Sunday, December 15, 2013

Ethics....Someone is asleep in the guard house.

Several times I've asked my real estate friends if they can justify charging percentage commissions - especially in higher prices.  Let's face it, the seller of a $400,000 home pays $10,000 to $12,000 more in most cases although "commissions are negotiable".  Double that for a $600,000 home and the numbers get crazier after that.  No one has been able to tell me what sellers get extra for the extra money they pay and make sense of it.

Now, if a real estate broker takes thousands of dollars from a seller without pre-listing disclosure or post listing accounting, is that ethical?  No.  No. and NO!  But this unethical activity occurs thousands of times daily and no one questions it.  Who's protecting the public?  It it the various Realtor organizations?  No, they represent the broker and agent members.  Is it state legislators?  Guess not.  How about the Real Estate Commissions around the country?  Nope, they're sitting on their duffs too!  And they SHOULD be protecting the consumers!

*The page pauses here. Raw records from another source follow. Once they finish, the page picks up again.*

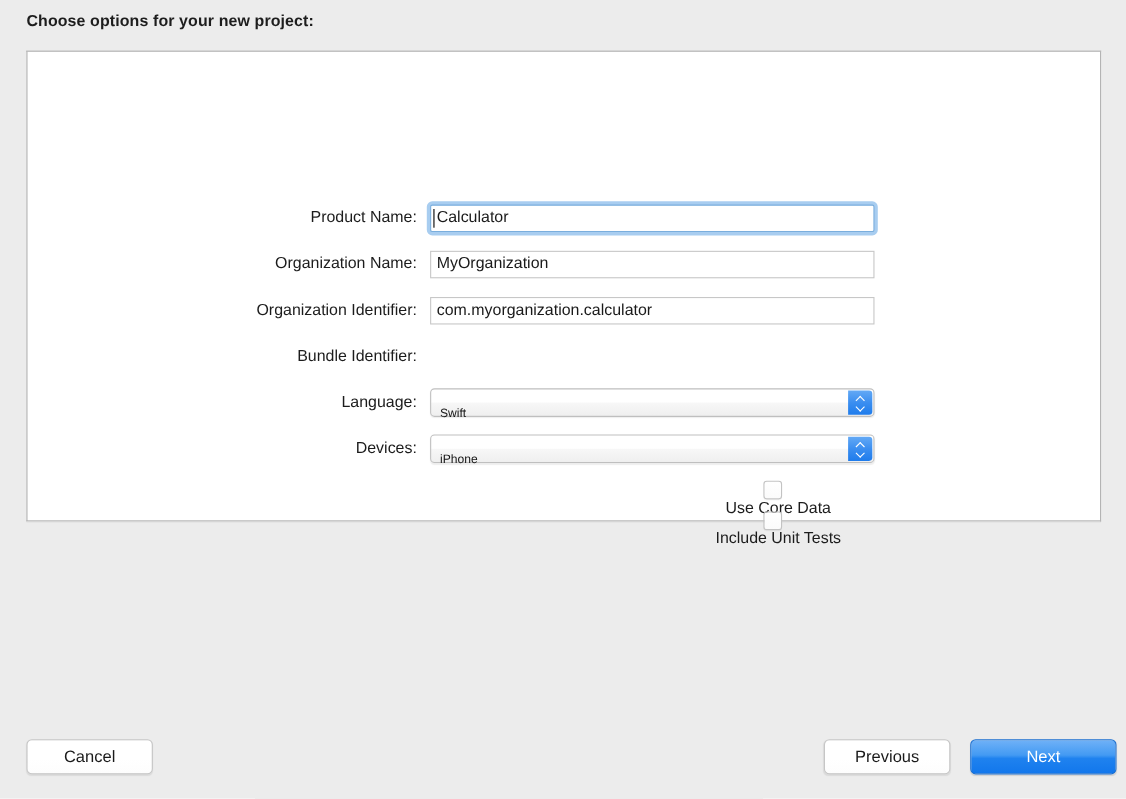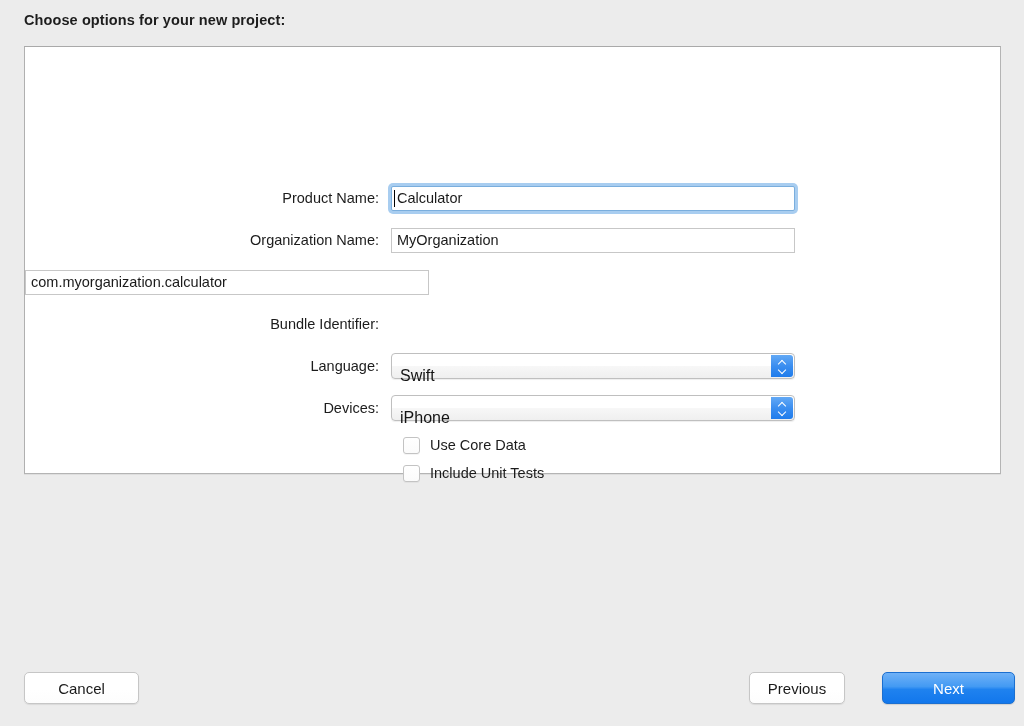--- a/index.html
+++ b/index.html
@@ -258,6 +258,7 @@
     </div>
 
     <div class="form-row">
+      <div class="row-label">Organization Identifier:</div>
       <div class="row-control">
         <input class="text-field" type="text" value="com.myorganization.calculator" style="">
       </div>

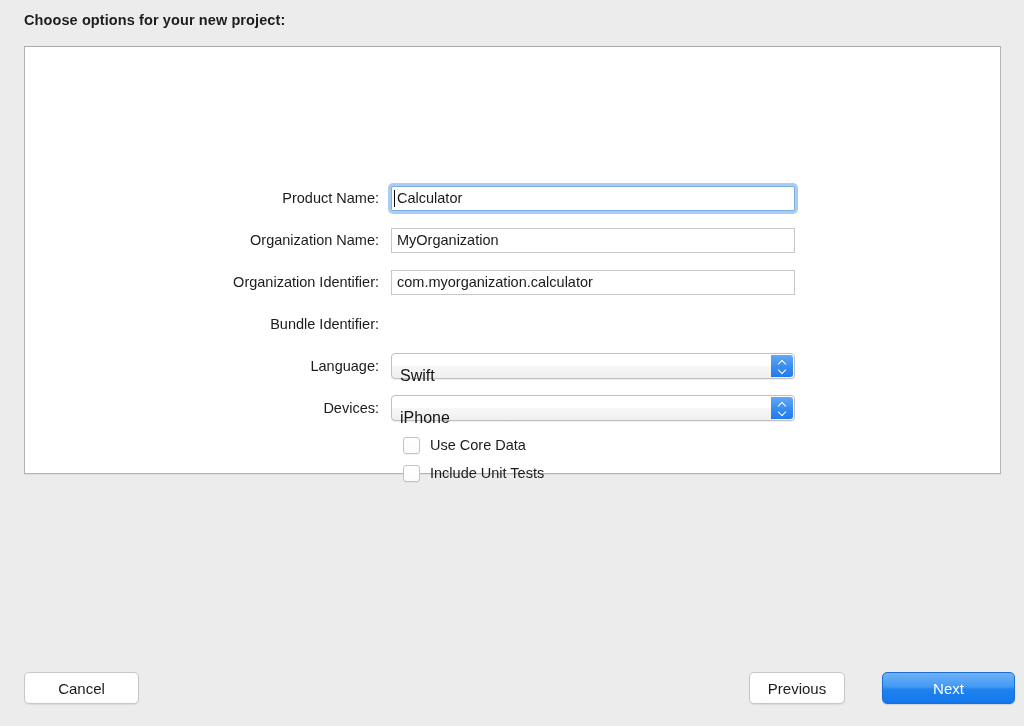--- a/index.html
+++ b/index.html
@@ -130,7 +130,7 @@
     align-items: center;
   }
   .popup-label {
-    font-size: 16px;
+    font-size: 11px;
     color: #141414;
     padding-left: 8px;
     white-space: nowrap;

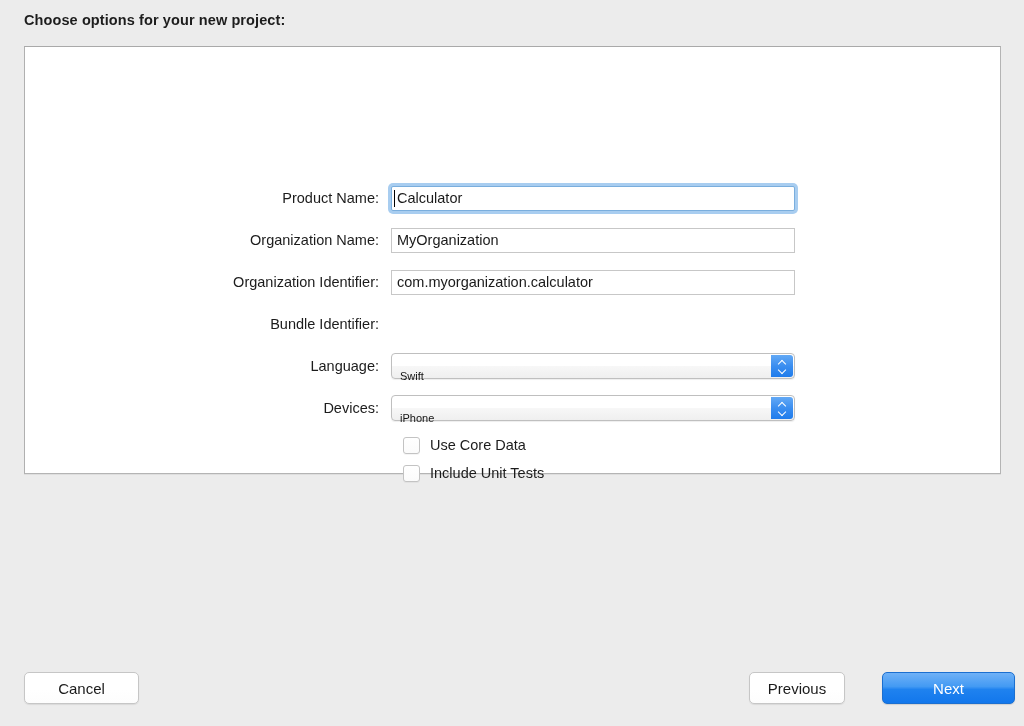--- a/index.html
+++ b/index.html
@@ -180,8 +180,10 @@
   }
   .checkbox-row {
     display: flex;
+    align-items: center;
     height: 28px;
     padding-left: 378px;
+    flex-direction: column;
   }
   .checkbox-box {
     width: 17px;

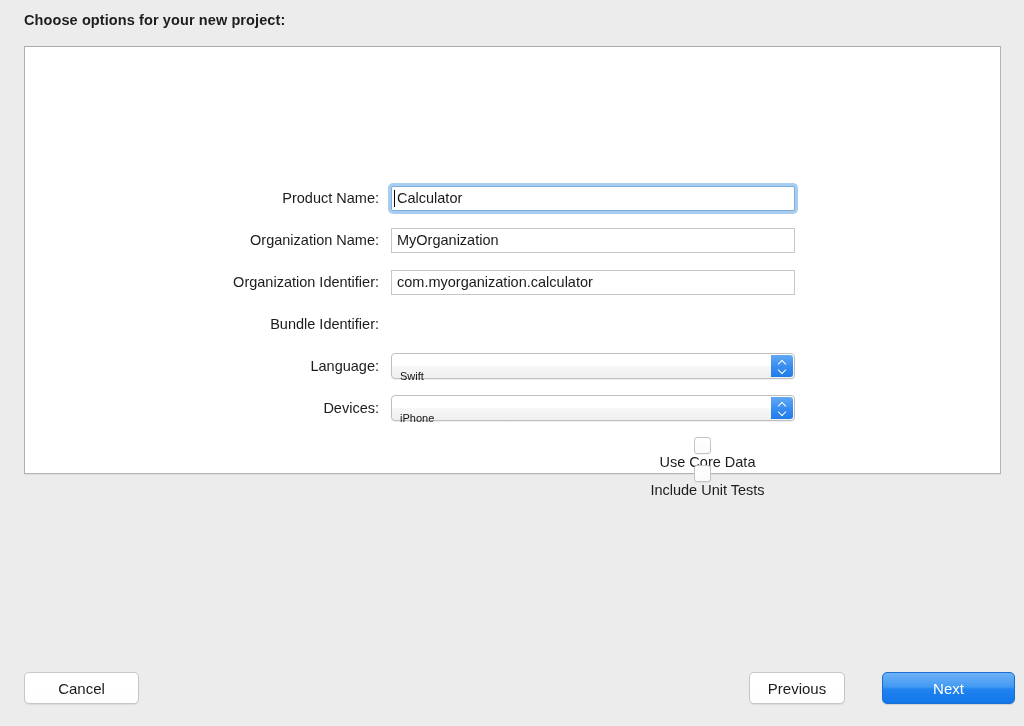--- a/index.html
+++ b/index.html
@@ -230,7 +230,7 @@
     box-shadow: 0 1px 1px rgba(0,0,0,0.12);
   }
   #cancel-button { left: 24px;  top: 672px; width: 115px; }
-  #previous-button { left: 749px; top: 672px; width: 96px; }
+  #previous-button { left: 749px; top: 672px; width: 115px; }
   #next-button { left: 882px; top: 672px; width: 133px; }
 </style>
 </head>

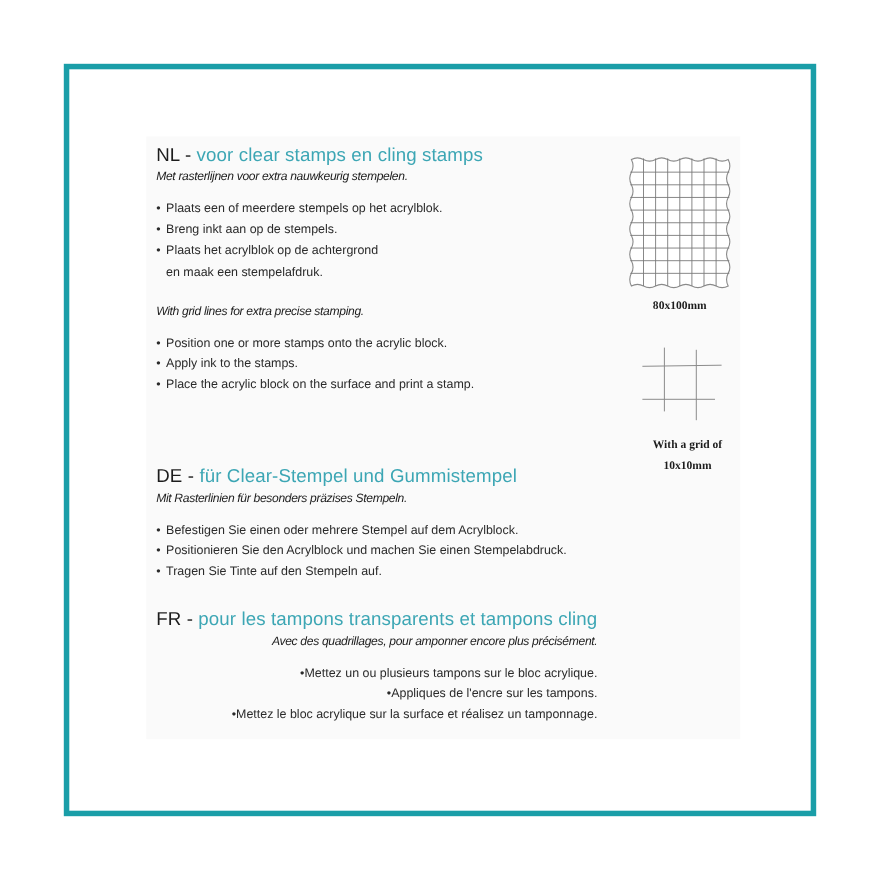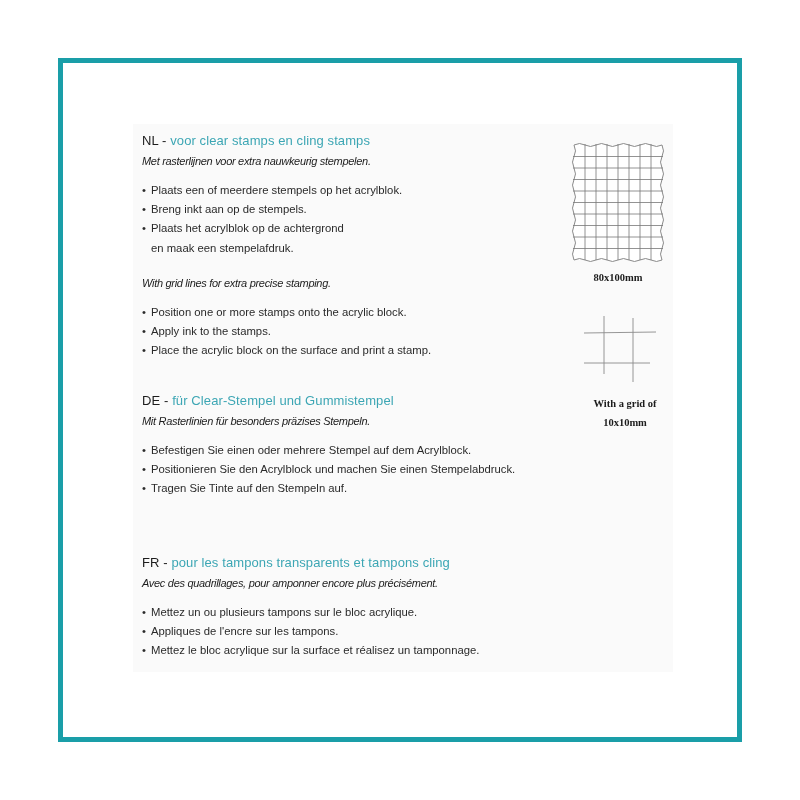--- a/index.html
+++ b/index.html
@@ -10,7 +10,7 @@
   .panel { position: absolute; left: 133px; top: 124px; width: 540px; height: 548px;
            background: #fafafa; }
   .section { position: absolute; left: 142px; }
-  .heading { font-size: 13px; line-height: 18px; white-space: nowrap; letter-spacing: 0.1px; }
+  .heading { font-size: 17px; line-height: 18px; white-space: nowrap; letter-spacing: 0.1px; }
   .heading .code { color: #1c1c1c; }
   .heading .dash { color: #1c1c1c; }
   .heading .title { color: #3ca6b4; }

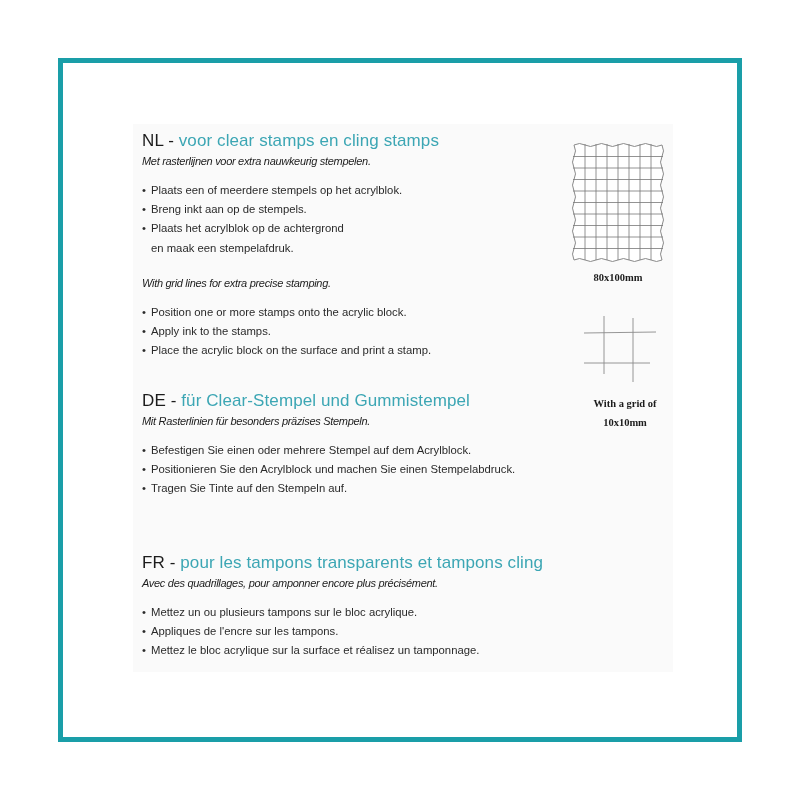--- a/index.html
+++ b/index.html
@@ -54,7 +54,7 @@
   </ul>
 </div>
 
-<div class="section" style="top:392px;">
+<div class="section" style="top:424px;">
   <div class="heading">
     <span class="code">DE</span>
     <span class="dash">-</span>

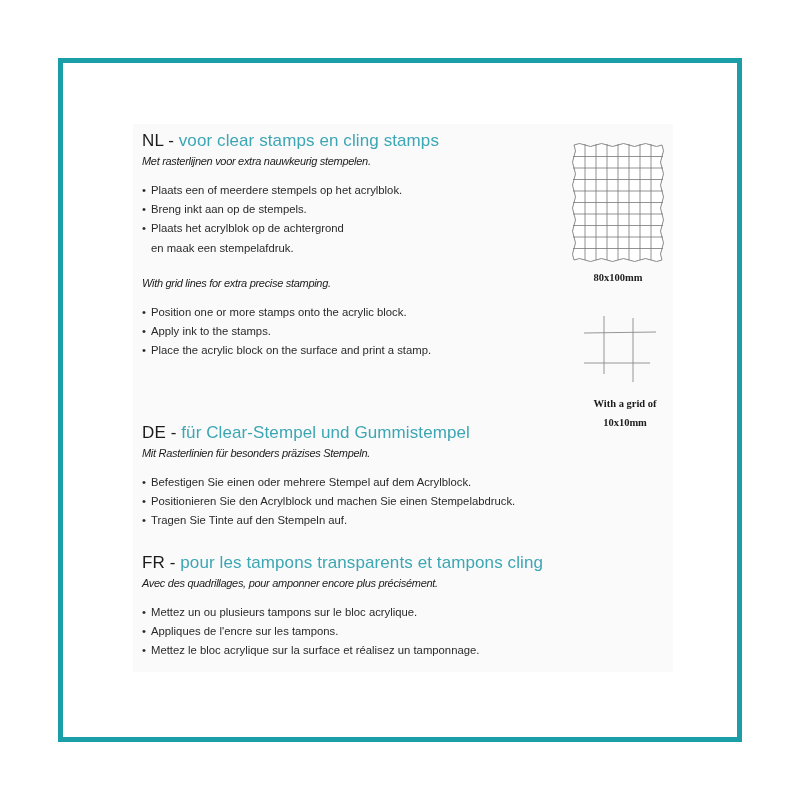--- a/index.html
+++ b/index.html
@@ -68,7 +68,7 @@
   </ul>
 </div>
 
-<div class="section" style="top:554px;">
+<div class="section" style="top:554px;text-align:right;">
   <div class="heading">
     <span class="code">FR</span>
     <span class="dash">-</span>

Think of this -- if one third of New Jersey owners who sold through the MLS's saved an average of $3500 (both conservative assumptions) it would amount to over ONE HUNDRED MILLION dollars each year.  And nationwide it would reach FIVE BILLION dollars.  How could this be?  How could the legislators and commissioners the public thinks is protecting  them do such a poor job?

Where is this covered  in the National Association of Realtors Code of Ethics?  Can anyone make sense of this one?